Additional information for this hearing, including the Committee Memorandum, testimony, and the live webcast will be posted HERE as they become available.
The witness list: Soledad O’Brien, Anchor, Matter of Fact CEO, Soledad O’Brien Productions; Emily Bell, Director, The Tow Center for Digital Media, Columbia University; Kristin Danielle Urquiza, Co-Founder, Marked by COVID.

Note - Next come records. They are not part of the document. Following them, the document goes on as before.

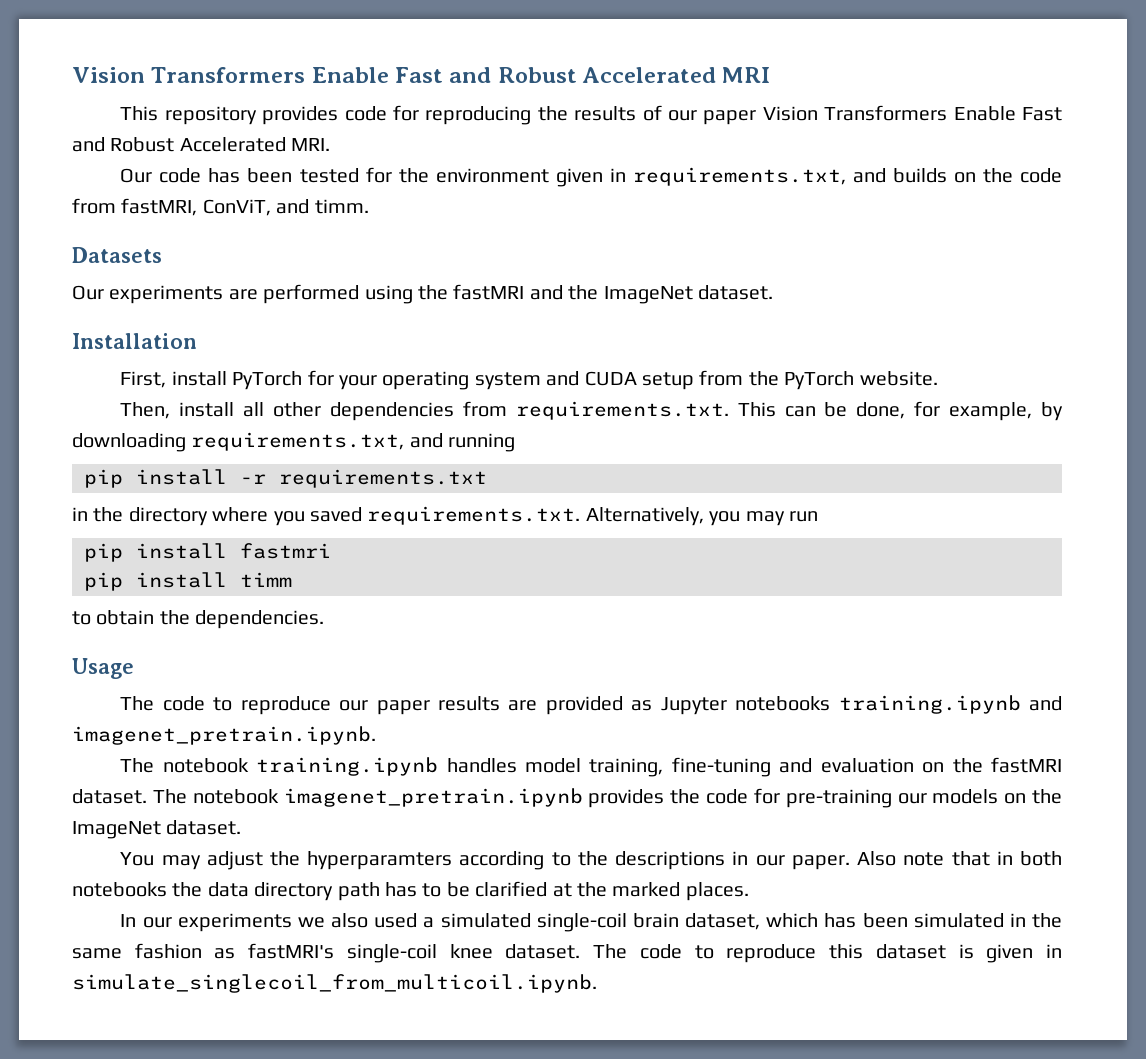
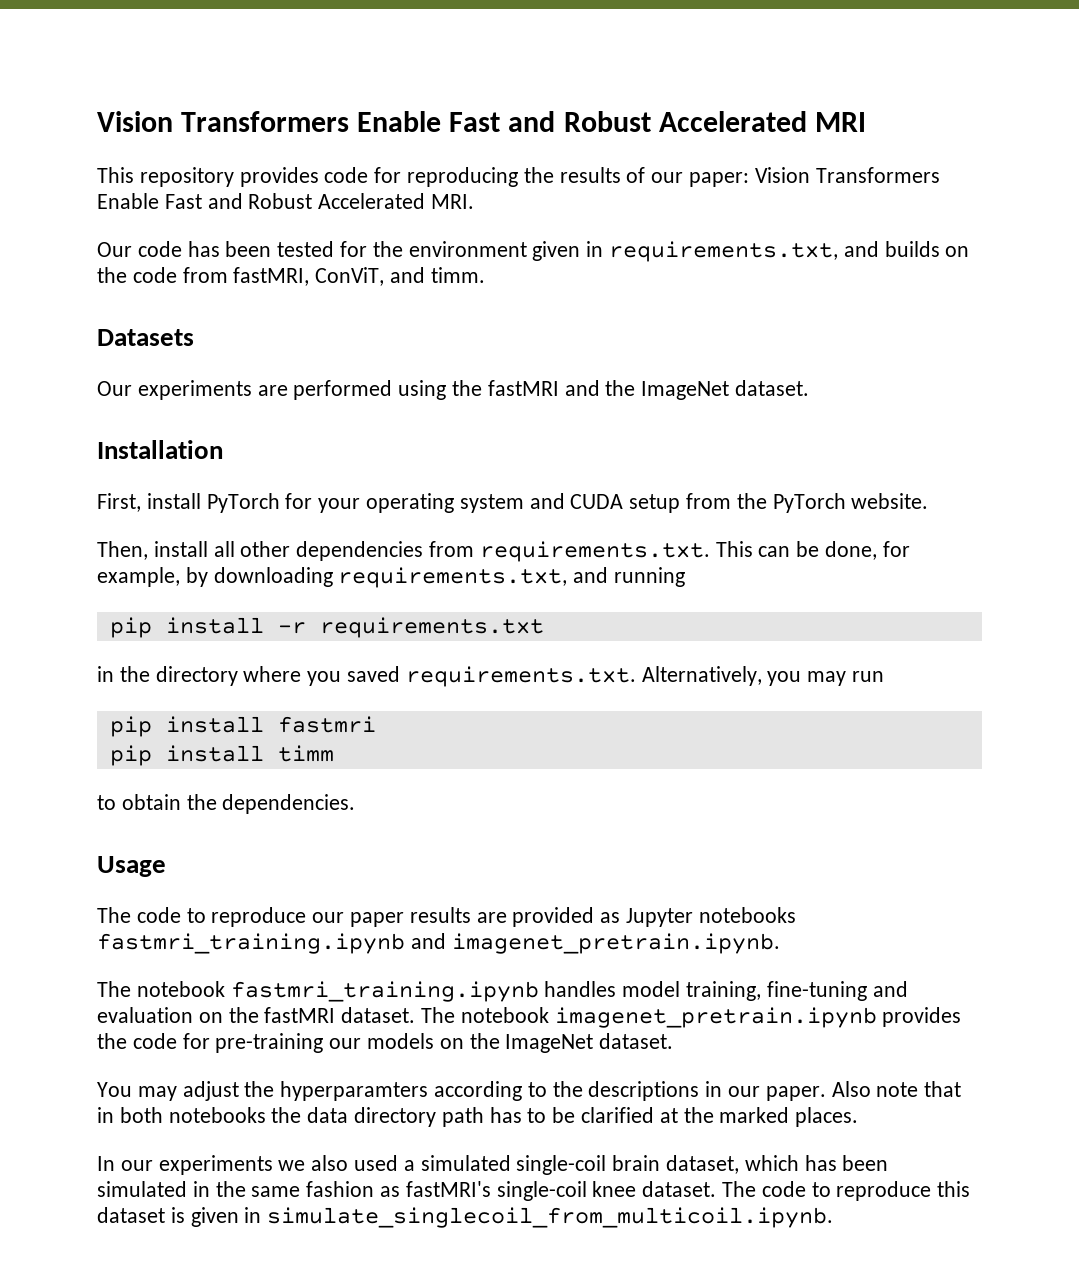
[703,110,757,125] paper -> [689,172,750,187] paper:
[838,695,1021,714] training.ipynb -> [97,933,405,954] fastmri_training.ipynb
[256,757,439,776] training.ipynb -> [230,981,539,1002] fastmri_training.ipynb

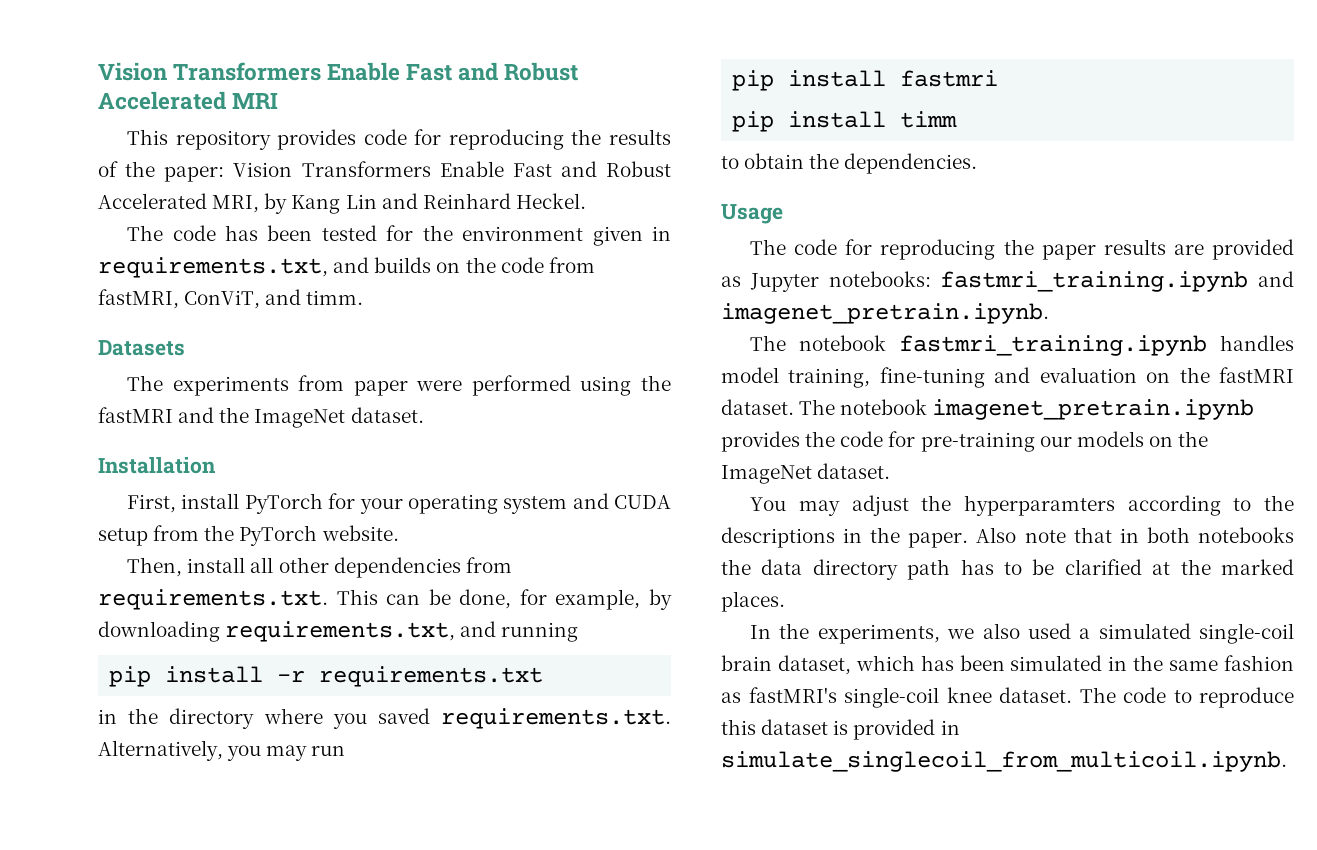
[651,172,684,183] our -> [125,161,156,177] the
[431,194,475,209] [97,242,132,257] MRI. // Our -> [212,193,586,214] [127,225,164,241] MRI, by Kang Lin and Reinhard Heckel. // The
[97,380,288,400] Our experiments are -> [127,375,463,396] The experiments from paper were
[186,907,345,927] to reproduce our -> [845,239,1034,260] for reproducing the
[698,907,796,923] notebooks -> [828,271,931,287] notebooks:
[728,1086,761,1097] our -> [870,527,901,543] the
[120,1155,273,1175] our experiments -> [779,623,940,644] the experiments,
[190,1207,239,1227] given -> [853,719,936,740] provided

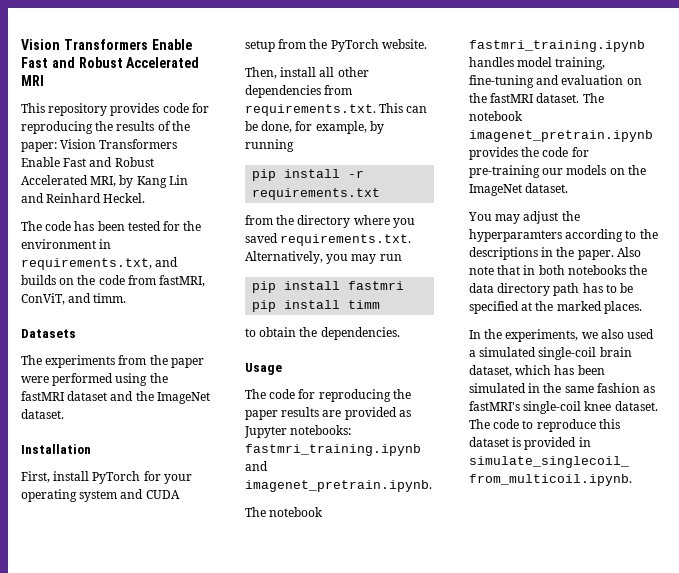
[592,226,643,246] given -> (96, 244) none
(345, 383) none -> [149,355,168,365] the
(173, 415) none -> [67,391,108,401] dataset
[98,621,497,642] downloading requirements.txt, and -> (384, 127) none
[98,709,117,724] in -> [245,215,273,225] from
[1064,559,1142,575] clarified -> [469,301,519,314] specified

Excerpt of committee memorandum on the hearing:
The Media’s Role in the Dissemination of Disinformation
For nearly a year, disinformation regarding the seriousness of COVID-19 and effectiveness of precautionary measures such as mask-wearing and social distancing has helped to worsen the pandemic,7 and those who relied on suspect traditional media sources were more likely to believe COVID-19 conspiracy theories.8 Most recently, after months of false claims that the November 2020 presidential election was stolen from former President Donald Trump, amplified and repeated on particular traditional media outlets, the world watched in horror as rioters stormed the United States Capitol in an attempt to overturn the results of the election.9
It was only after the Capitol riots, and after five people were killed and over 100 wounded, that one radio group which airs programming from many popular talk radio hosts who regularly spread disinformation, distributed a memo telling on-air personalities to stop claiming that the election was stolen.10 On facing legal action, some cable media outlets have aired segments retracting election fraud claims that were made on their networks.11 Similarly, after facing backlash, a particular broadcast media conglomerate canceled the airing of a segment that claimed Dr. Anthony Fauci helped to create COVID-19, though, this outlet continued to air other disinformation about the pandemic.12
The First Amendment to the Constitution:
Congress shall make no law respecting an establishment of religion, or prohibiting the free exercise thereof; or abridging the freedom of speech, or of the press; or the right of the people peaceably to assemble, and to petition the Government for a redress of grievances.
In an ominous sign, the First Amendment was being taken down last week at the old Newseum in Washington, D.C. located between the Capitol and the White House on Pennsylvania Avenue, NW.